33-year-old Nigerian asylum seeker Angela* was detained more recently, in autumn 2017, and also suffers from painful, heavy periods. “My period started in Yarl’s Wood, just before the Home Office tried to deport me,” Angela says. “It was a terrible time. I normally take naproxen for period pain, but I couldn’t get it from healthcare – they just gave me ibuprofen.”
When Angela was taken to the airport by a security team from Tascor, things only got worse. “I was seriously struggling with the pain, but they could only give me paracetamol every four hours, not my usual medication,” she adds. “They put handcuffs on my hands and a restraint belt over my tummy, and it was really pressing into my tummy, making the pain worse. I had to practically beg them to loosen it a little.”
Before long, Angela had soaked through her sanitary towel and asked to go to the toilet to change. But she was met with doubt and suspicion: “The guard said, ‘you’d better not be lying’. He told one of the female guards to go into the toilet with me to confirm I needed to change [my pad] because he didn’t believe me. She had to follow me into the toilet; I couldn’t even have privacy to change,” she says.
Angela’s deportation was ultimately cancelled, and she is now living in the community while she continues her asylum claim – but the humiliation of her experience is still vivid. “Your period is something that’s so personal, just for you,” she says. “Having them check on me like I’m a criminal or something was really embarrassing.” Tascor declined to comment on the incident.
Natasha Walter is the Director of Women for Refugee Women, a charity that’s campaigning to end the detention of women who seek asylum in the UK. “Women who are locked up in immigration detention often tell us that they are denied privacy and dignity,” she says.

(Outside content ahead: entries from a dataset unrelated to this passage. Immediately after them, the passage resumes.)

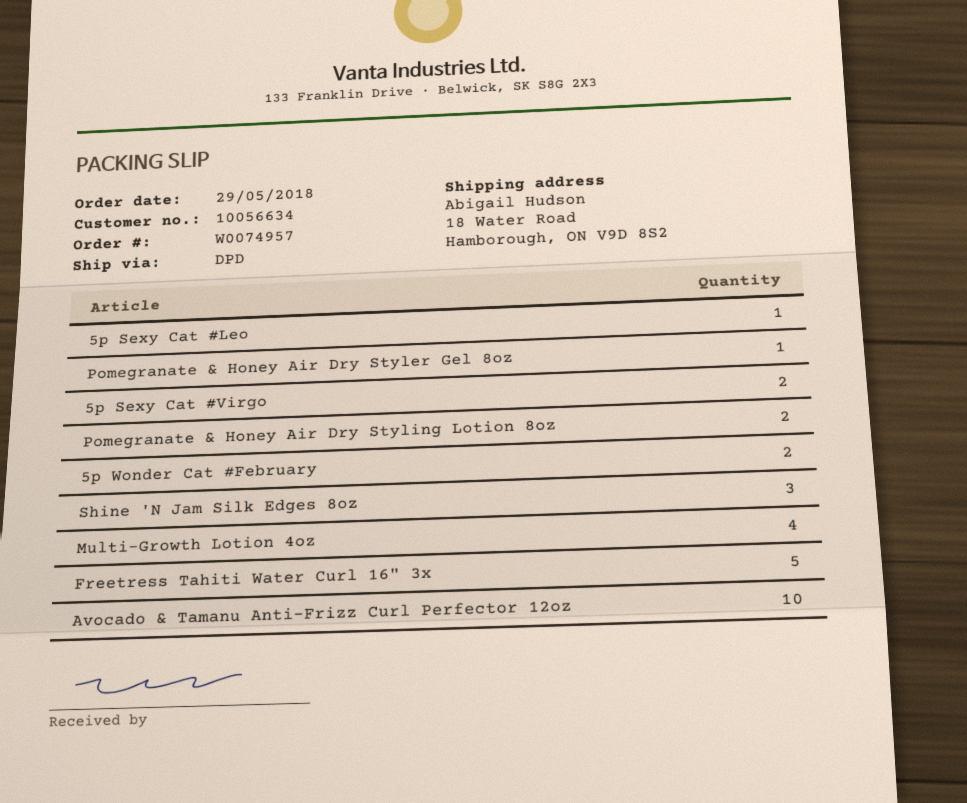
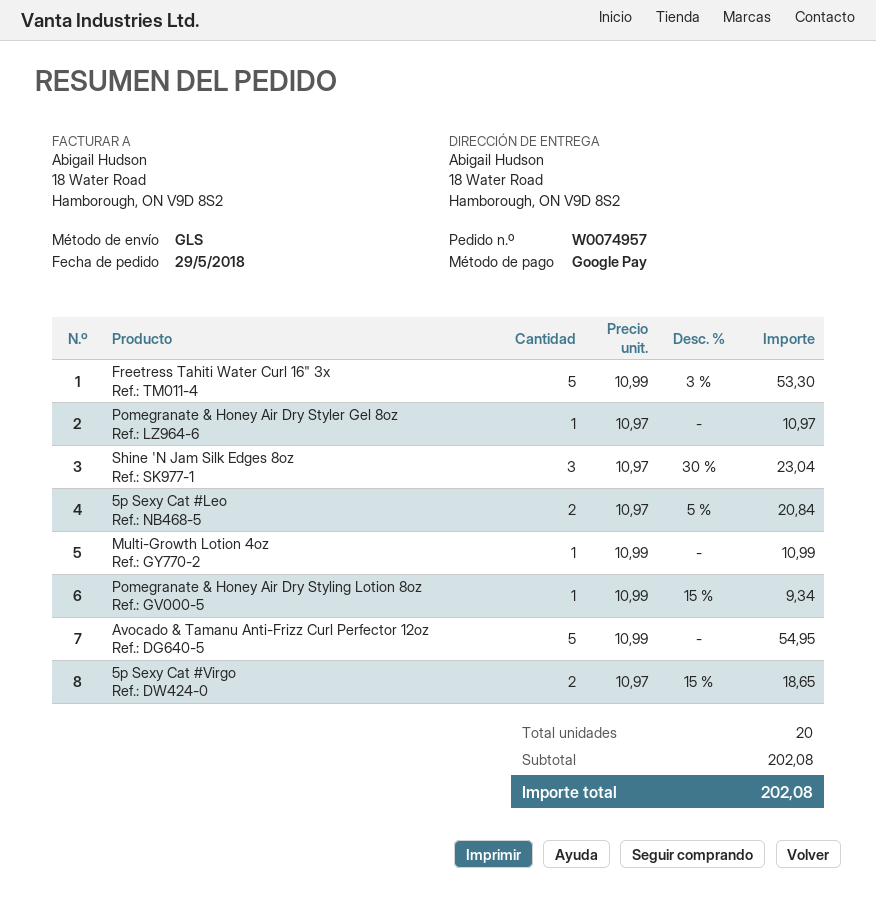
shipping method: DPD -> GLS
5p Sexy Cat #Leo: 1 -> 2
Pomegranate & Honey Air Dry Styling Lotion 8oz: 2 -> 1
5p Wonder Cat #February: 2 -> none
Multi-Growth Lotion 4oz: 4 -> 1
Avocado & Tamanu Anti-Frizz Curl Perfector 12oz: 10 -> 5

“It’s very worrying to hear that women are treated in ways that they find humiliating and stressful around their periods. We need to ensure that all women who come here seeking asylum are treated with dignity. Detention is not only distressing for individual women, it is also entirely unnecessary – it’s much more straightforward, and actually less expensive, to ensure that women remain in the community while their claims are processed.”
Steve Hewer, Serco contract director at Yarl’s Wood Immigration Removal Centre, said they are “focused on dignity and respect in all aspects of our care at Yarl’s Wood”. He added, “We stock a range of sanitary products from high quality major brands and these are readily available for residents to take free of charge without the need to ask a member of staff. No resident shares a bathroom with more than one other resident and all shared bathrooms have locks on the doors for privacy.”
A Home Office spokesperson said: “Detention is an important part of our immigration system, helping to ensure that those with no right to remain in the UK are returned to their home country if they will not leave voluntarily.
“When people are detained, it is for the minimum time possible and detention is reviewed on a regular basis. Any decision to maintain it is done on a case by case basis but the dignity and welfare of those in our care remains of the utmost importance throughout.
“The Home Office has published guidance that provides information for our staff and suppliers on identifying and meeting the needs of women who are detained in immigration removal centres or under escort.”
*Names have been changed.
Many thanks to Women for Refugee Women, who supported Grace and Angela to speak about their experiences.
The image accompanying this article is a stock photo.